Do you know what the term Latinx means? It's a gender-neutral alternative to Latino or Latina that arose in academia before spreading to trendy celebrities, media pundits, and virtue-signaling politicians. As of now, however, the people to whom that term applies aren't buying it. A recent Pew Research Center poll found that only 3 percent of U.S. Hispanics use Latinx to identify themselves. A large majority of Hispanics—76 percent of them—have never even heard of the term, which Merriam-Webster included in its 2018 dictionary.
This result echoes findings from November 2019 that, despite being, as Reason noted at the time, "a favorite of campus activists and ethnic studies departments," Latinx appealed to only 2 percent of Hispanics nationwide.
The irony is that the term Hispanic is inclusive and gender-neutral but, as the Pew study explains, it spurred "resistance" in the 1990s because "it embraced a strong connection with Spain." However, its gender-specific and hence suddenly problematic replacement, Latino, hardly severs all connections with Spain, let alone with European imperialism.
As historian John Phelan explained, one of the earliest proponents of the concept of a "Latin America" as an alternative to the older "Spanish America" was Michel Chevalier, a 19th-century French political economist who, "as early as 1855…spelled out a geo-ideological program which could serve as a rationale for France's economic expansion in both America and the Far East." The Pan-Latin element was essential because it sought to make France the leader of an imperialist block of Catholic nations that—along with Spain and Portugal—could resist the power of the Eastern European Orthodox Slavs and of the Northern European Protestant Anglo-Saxons and Germanics.

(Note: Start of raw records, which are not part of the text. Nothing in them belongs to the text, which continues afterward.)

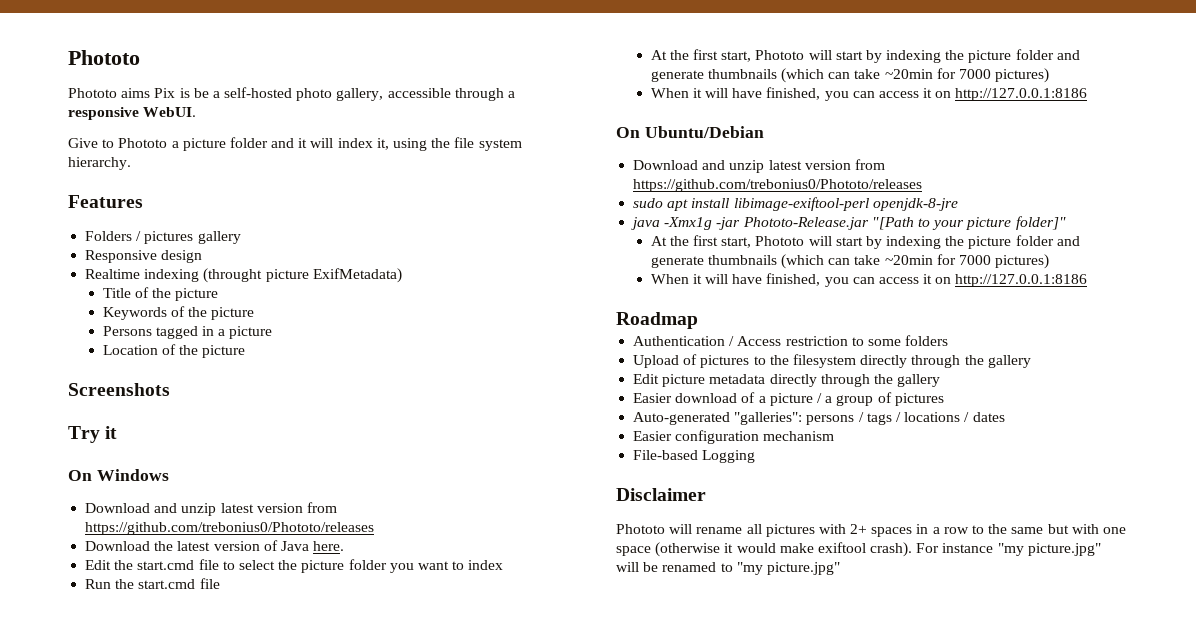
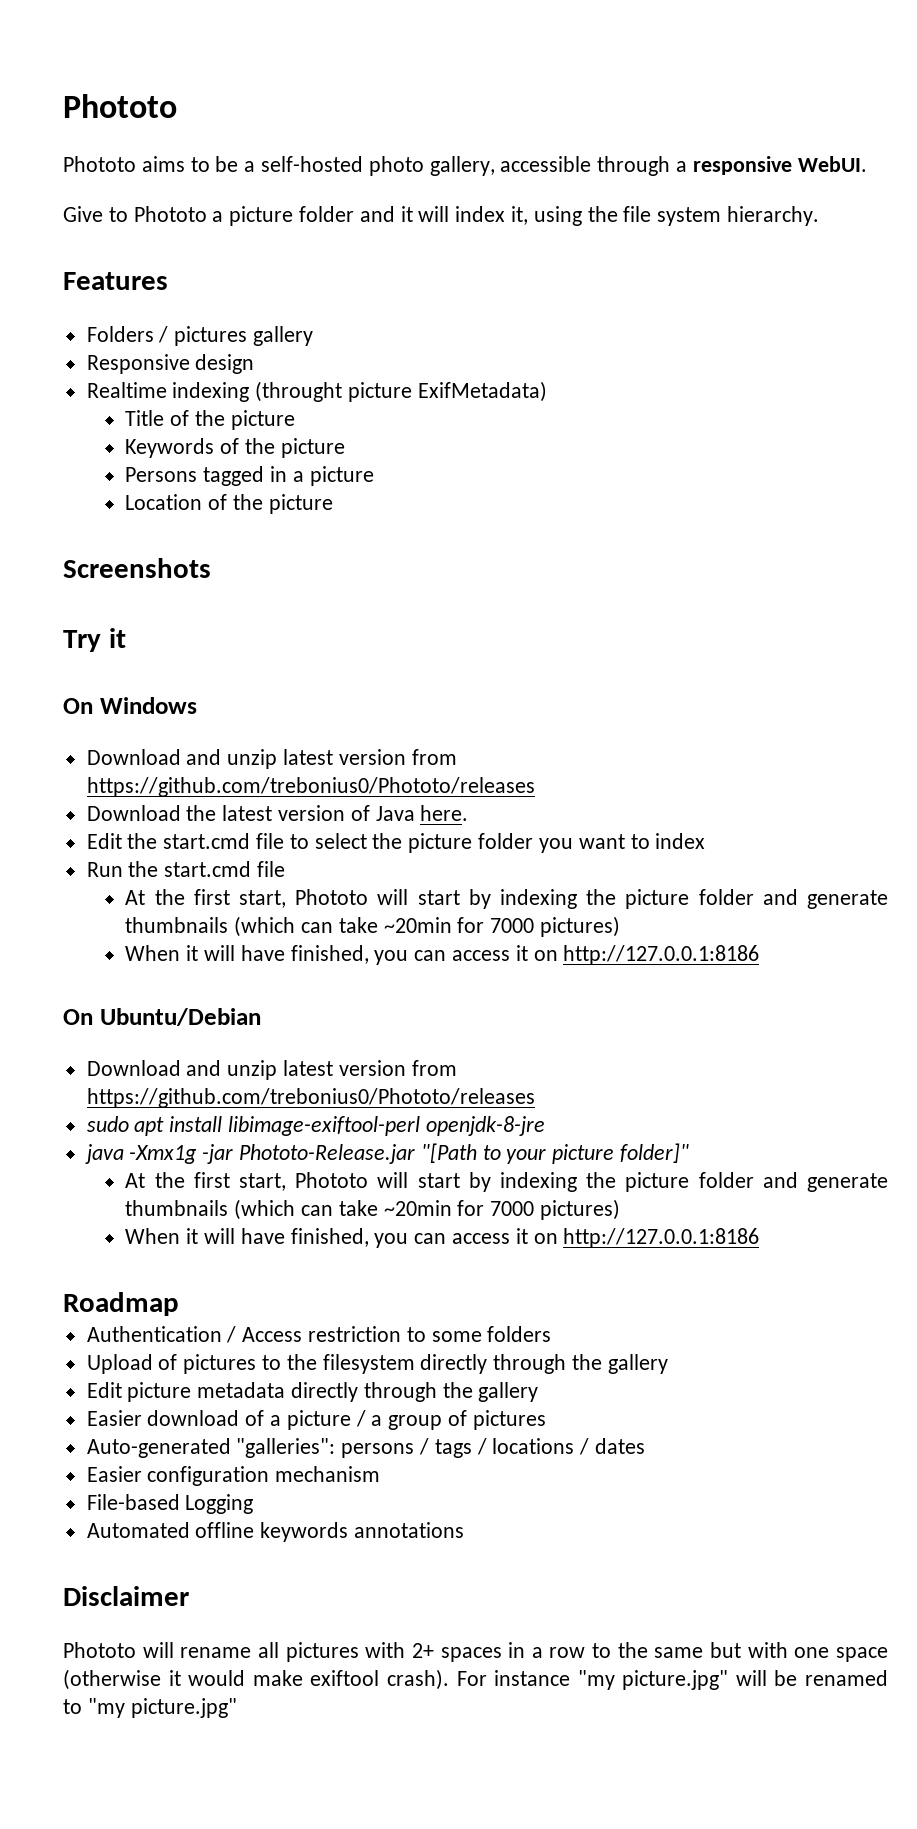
[154,88,190,98] Pix is -> [190,157,210,172] to
(756, 456) none -> [86,1522,465,1542] // Automated offline keywords annotations

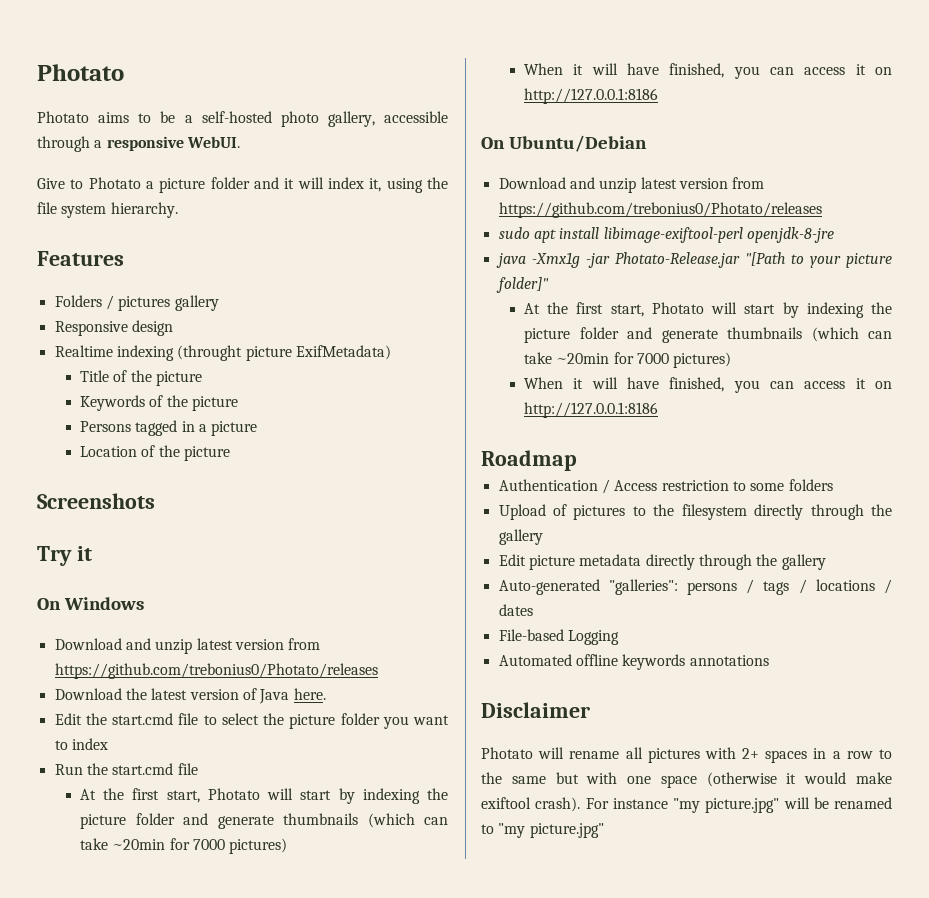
[63,94,177,118] [63,156,136,172] Phototo // Phototo -> [37,64,124,81] [37,111,89,123] Photato // Photato
[133,206,207,222] Phototo -> [88,177,141,189] Photato
[86,777,535,797] https://github.com/trebonius0/Phototo/releases -> [54,663,378,679] https://github.com/trebonius0/Photato/releases
[295,889,369,905] Phototo -> [207,788,260,800] Photato
[86,1088,535,1108] https://github.com/trebonius0/Phototo/releases -> [498,202,822,218] https://github.com/trebonius0/Photato/releases
[239,1144,416,1164] Phototo-Release.jar -> [614,252,740,268] Photato-Release.jar
[295,1172,369,1188] Phototo -> [651,302,704,314] Photato
[86,1410,546,1430] // Easier download of a picture / a group of pictures -> (826, 562) none
[86,1466,381,1486] // Easier configuration mechanism -> (533, 610) none
[63,1642,136,1658] Phototo -> [481,747,533,759] Photato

Although Chevalier developed his thesis after the independence of most Ibero-American countries, he considered that "the Hispanic nations of the New World belonged to the Latin-Catholic block of South Europe." As such, he not only championed the French construction of a canal across Central America, but also assumed "the role of principal apologist of (Emperor) Napoleon III's Mexican expedition" of 1861, after which the French toppled nationalist president Benito Juárez and made the Austrian royal Maximilian von Habsburg a short-lived Emperor of Mexico. All of this took place, Phelan writes, amid "a veritable barrage of Pan-Latin propaganda."
While the conversion of Ibero-Americans into Latins resulted from 19th-century French imperialism, the term Latino rejects modern Spain in favor of an odd embrace of the Roman Empire. The French wanted the mostly Spanish- and Portuguese-speaking Americas to be called Latin because of the linguistic origin of the Romance languages. And it was, of course, the Romans, hardly politically correct peaceniks, who conquered the Iberian Peninsula and Gaul (later France) and made them Latin-speaking. Which is to say that using Latin or Latino or even Latinx to distance oneself from European colonialism takes a sense of humor.
On the contrary, Hispania, the Latin word for Spain, may have been of autochthonous, Iberian origin, although there is still debate on the matter and several philologists have suggested Phoenician roots. It is intriguing, however, that most people sense the spuriousness of the entire question. As Pew reports, "half of Americans who trace their roots to Spanish-speaking Latin America and Spain have consistently said they have no preference for either Hispanic or Latino as a term to describe the group. And when one term is chosen over another, the term Hispanic has been preferred to Latino."
The preference for Latinx by certain woke progressive gatekeepers reflects a commitment to the artificial and top-down over the evolved and organic usage of the people themselves.